The essays in Railroad Noir are indeed dark. Beautifully written, they provide an unflinching look at the hard desert landscape of the southwest and railroading during the 1990s when the Southern Pacific Railroad was in decline. Joel Jensen’s photographs were hand-selected by Niemann after she traveled to Ely, Nevada to meet with him and view his prints. Of his images, she writes: “The photographs showed extremes of weather, camaraderie, night work, solitude, bars, decrepit motels, and stark western landscapes. I immediately connected with them emotionally. They all took me back to specific places and states of mind I had been in working as a brakeman in the West. This is why I think of our work as having a shared vision. Joel knows the loneliness of the job and the place.”
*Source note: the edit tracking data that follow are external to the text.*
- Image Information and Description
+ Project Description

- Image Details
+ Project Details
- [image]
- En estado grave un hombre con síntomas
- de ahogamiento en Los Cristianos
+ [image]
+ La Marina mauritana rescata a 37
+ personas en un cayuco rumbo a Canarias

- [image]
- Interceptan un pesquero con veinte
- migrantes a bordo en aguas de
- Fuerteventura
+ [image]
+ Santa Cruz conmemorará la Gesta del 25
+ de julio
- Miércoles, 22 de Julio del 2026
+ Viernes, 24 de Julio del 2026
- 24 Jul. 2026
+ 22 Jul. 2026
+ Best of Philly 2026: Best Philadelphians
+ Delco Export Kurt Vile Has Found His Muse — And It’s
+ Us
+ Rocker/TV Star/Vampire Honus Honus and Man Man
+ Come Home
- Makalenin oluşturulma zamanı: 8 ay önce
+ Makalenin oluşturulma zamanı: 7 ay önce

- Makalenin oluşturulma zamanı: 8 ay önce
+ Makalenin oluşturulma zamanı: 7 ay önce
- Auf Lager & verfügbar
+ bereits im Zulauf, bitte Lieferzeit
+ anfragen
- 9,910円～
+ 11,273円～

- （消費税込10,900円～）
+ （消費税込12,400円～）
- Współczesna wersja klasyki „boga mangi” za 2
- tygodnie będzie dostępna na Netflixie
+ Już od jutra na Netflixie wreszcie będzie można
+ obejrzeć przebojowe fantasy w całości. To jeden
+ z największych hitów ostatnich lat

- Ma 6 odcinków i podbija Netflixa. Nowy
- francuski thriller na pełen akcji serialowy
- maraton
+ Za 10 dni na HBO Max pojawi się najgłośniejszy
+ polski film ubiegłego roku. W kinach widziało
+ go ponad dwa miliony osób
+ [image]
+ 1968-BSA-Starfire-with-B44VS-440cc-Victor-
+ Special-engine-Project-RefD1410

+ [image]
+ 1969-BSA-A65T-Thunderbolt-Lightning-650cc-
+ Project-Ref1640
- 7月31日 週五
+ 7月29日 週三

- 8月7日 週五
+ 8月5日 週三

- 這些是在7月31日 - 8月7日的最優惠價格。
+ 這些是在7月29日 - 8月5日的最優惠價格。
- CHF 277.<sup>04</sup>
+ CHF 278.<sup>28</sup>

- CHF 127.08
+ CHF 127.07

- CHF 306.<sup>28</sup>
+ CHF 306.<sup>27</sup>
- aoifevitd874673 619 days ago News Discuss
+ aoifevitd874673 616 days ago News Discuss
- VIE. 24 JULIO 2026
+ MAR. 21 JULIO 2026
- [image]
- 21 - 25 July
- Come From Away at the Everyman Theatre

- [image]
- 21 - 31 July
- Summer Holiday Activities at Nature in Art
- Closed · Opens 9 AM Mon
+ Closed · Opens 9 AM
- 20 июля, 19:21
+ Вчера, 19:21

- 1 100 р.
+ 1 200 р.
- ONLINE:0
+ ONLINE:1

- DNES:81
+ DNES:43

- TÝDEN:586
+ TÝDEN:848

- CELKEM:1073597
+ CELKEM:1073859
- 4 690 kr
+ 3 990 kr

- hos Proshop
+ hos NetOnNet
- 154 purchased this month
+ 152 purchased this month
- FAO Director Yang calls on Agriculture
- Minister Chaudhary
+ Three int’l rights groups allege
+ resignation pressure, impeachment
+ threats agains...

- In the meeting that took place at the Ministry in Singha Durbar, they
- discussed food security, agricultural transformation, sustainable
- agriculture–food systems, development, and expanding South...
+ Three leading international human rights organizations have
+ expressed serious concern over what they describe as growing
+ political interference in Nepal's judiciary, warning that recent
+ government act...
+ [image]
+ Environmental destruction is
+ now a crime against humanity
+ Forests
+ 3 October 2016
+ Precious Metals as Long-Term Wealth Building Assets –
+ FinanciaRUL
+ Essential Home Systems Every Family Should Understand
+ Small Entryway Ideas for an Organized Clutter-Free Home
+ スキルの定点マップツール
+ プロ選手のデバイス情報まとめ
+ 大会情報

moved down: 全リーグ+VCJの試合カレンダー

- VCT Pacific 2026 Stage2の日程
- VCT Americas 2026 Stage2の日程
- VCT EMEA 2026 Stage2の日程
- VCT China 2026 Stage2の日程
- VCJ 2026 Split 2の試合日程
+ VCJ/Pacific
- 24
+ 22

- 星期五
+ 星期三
Readers new to Niemann’s work may want to start with her first memoir, On The Rails: A Woman’s Journey (originally published under the title Boomer), as it gives a more chronological history of the beginning of her career and experience, particularly when she was learning the skills and craft of working on a switching crew from the “old heads.” While all of her books include a glossary of railroad terminology, Boomer provides the reader a good grasp of how the railroad systems work and what the various jobs entail. It also provides a more comprehensive understanding of Niemann’s railroad work in context to her personal life, including romantic involvements, family issues such as her mother’s slide into Alzheimer’s dementia, and Niemann’s own battles with alcoholism. The essays in Railroad Noir focus more on the later portion of Niemann’s railroading career, including her bout with breast cancer.

Railroad Noir is a complex and beautiful book -- part memoir as told in a series of essays, part coffee table photography book with pictures that tell a visual narrative of their own. Long after you close this book, the stories and images will linger in your brain like an afterimage and may even haunt your dreams.